Titre original : Shantaram

 

 

Année de publication : 2003

 

 

Premières lignes :

 

"Il m'a fallu du temps et presque le tour du monde pour apprendre ce que je sais de l'amour et du destin, et des choix que nous faisons, mais le coeur de tout cela m'a été révélé en un instant, alors que j'étais enchaîné à un mur et torturé. Je me suis rendu compte, d'une certaine façon, à travers les hurlements de mon esprit, qu'en dépit de ma vulnérabilité, de mes blessures et de mes chaînes, j'étais libre : libre de haïr les hommes qui me torturaient, ou de leur pardonner."

 

 

 

Extraits :

 

"Les prisons sont des temples où les diables apprennent à prier."

 

"Les pires torts causés le sont par des gens qui voulaient changer les choses."

 

"J'ai maudit le propriétaire des taxis à la fin de notre négociation, en me servant de la malédiction la plus polie et la plus horrible du monde des affaires en Inde : « Je vous souhaite d'avoir dix filles et qu'elles fassent toutes un beau mariage."

 

"Un homme politique, c'est un type qui te promet un pont, même quand il n'y a pas de rivière."

 

"La patience et la concentration obsessionnelle sont les pierres précieuses que l'on extrait des tunnels de la solitude en prison."

 

"Si nous envions quelqu'un pour les bonnes raisons, nous avons fait la moitié du chemin vers la sagesse."

 

"J'ai senti le parfum des secondes se répandre autour de nous."

 

"La culpabilité est le manche du couteau que nous employons contre nous-mêmes, et l'amour en est souvent la lame."

 

"Je maîtrisais cet art et c'était une des cent façons pour moi d'imiter leur vie et de me glisser dans les replis de lotus de leur lutte pleine d'amour et d'espoir contre le destin."

 

"Je fumais à cette époque-là parce que, comme n'importe quelle personne qui fume, je voulais mourir au moins autant que je voulais vivre."

 

 

"Le passé se reflète éternellement entre deux miroirs, le miroir éclatant des mots et des actes, et le miroir obscur des choses que nous n'avons pas accomplies ou dites." 

 

"Chaque jour, quand vous êtes en cavale, représente la totalité de votre existence.

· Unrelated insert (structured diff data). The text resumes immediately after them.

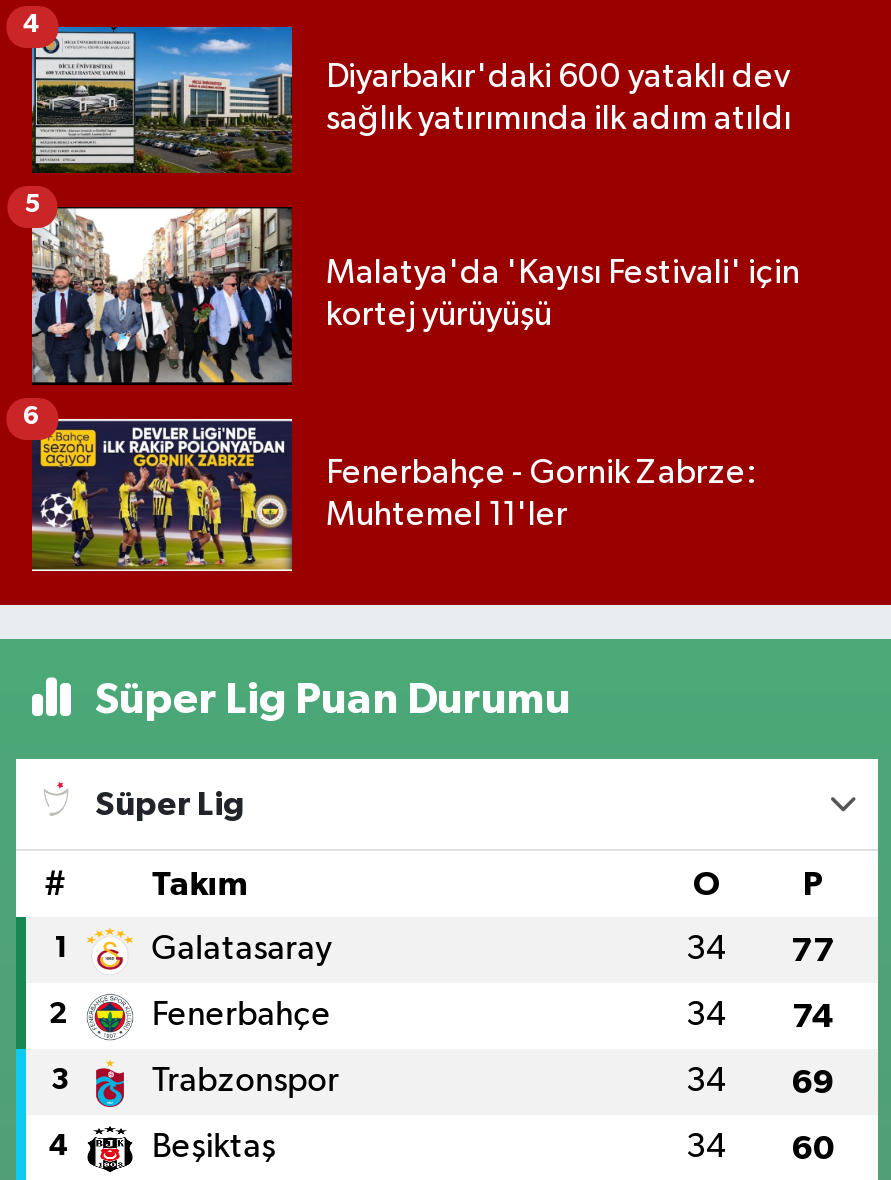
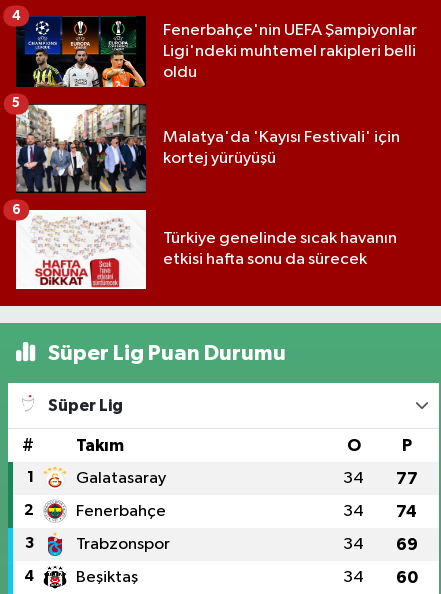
- [image]
- Diyarbakır'daki 600 yataklı dev
- sağlık yatırımında ilk adım atıldı
+ [image]
+ Fenerbahçe'nin UEFA Şampiyonlar
+ Ligi'ndeki muhtemel rakipleri belli
+ oldu

- [image]
- Fenerbahçe - Gornik Zabrze:
- Muhtemel 11'ler
+ [image]
+ Türkiye genelinde sıcak havanın
+ etkisi hafta sonu da sürecek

Chaque minute de liberté est une histoire qui se termine bien."

 

 


 

 

Mon avis :

 

J'ai lu plus de 120 livres depuis Shantaram et pourtant, il n'est jamais complètement sorti de ma mémoire. Quant aux ouvrages parvenant à sa hauteur, sur ladite centaine, ils se comptent sur les doigts d'une main. Ce préambule explique à quel point ce roman fut vraiment ma révélation de 2009, roman dont, selon la formule consacrée (et je vous l'accorde, fort éculée), "je ne suis pas sortie indemne" !

 

Je l'avais pourtant entamé comme bien souvent, c'est-à-dire dans une confortable ignorance de son auteur comme de sa réception critique, si bien que l'on ne peut me soupçonner d'avoir été influencée par autre chose que le talent de l'écrivain et mes propres émotions.

 

La difficulté est maintenant de parvenir à transcrire sans trahir : donner aux autres envie de lire ce livre, mais sans trop en dire et ne pas me perdre non plus en dithyrambes, sous peine de décevoir les futurs lecteurs, qui s'en seraient fait une trop haute opinion. Je dois également admettre qu'il est nettement plus facile de critiquer (voire d'accabler !) un ouvrage que l'on a détesté, plutôt que d'encenser celui que l'on a adoré...

 

Tout ceci étant posé, je me lance : roman autobiographique (je reviendrai sur cette appellation), mais aussi roman-fleuve (plus de 900 pages), roman protéiforme, roman picaresque, Shantaram est tellement foisonnant que l'esquisse d'un résumé ne peut lui rendre justice. Disons simplement que le héros, australien, arrive en Inde, à Mumbai (Bombay), après s'être évadé de prison. Tombé sous le charme (voire l'emprise) de cette ville grouillante et tentaculaire, il va y vivre dix ans, se recréant un monde et une famille à travers de nombreuses péripéties et aventures.

 

L'exploit de l'auteur est d'avoir brillamment réussi à marier pas moins de six grands types de romans : d'amour, d'aventures, de voyage, politique, initiatique et philosophique. Cette plongée (parfois en apnée) extrêmement dépaysante (mot bien faible pour rendre l'étourdissement qui prend le lecteur à la découverte de cet univers) au coeur de l'Inde s'éloigne vite des itinéraires balisés pour touristes et s'attarde sur des lieux nettement moins "glamour" : campagne, prisons, bidonvilles...

 

Au cours de ses tribulations, le héros, qui se fait appeler Lindsay (ou Lin, ou Linbaba, ou... Shantaram), croisera une multitude de personnages foisonnants et hauts en couleur, à commencer par le sympathique Prabaker, son guide à l'incroyable sourire, sans oublier son mentor et quasi père adoptif Khaderbhai, chef de la mafia locale et néanmoins philosophe, la dangereuse mère maquerelle Madame Zhou et bien sûr, la belle Karla, dont il tombe irrémédiablement amoureux.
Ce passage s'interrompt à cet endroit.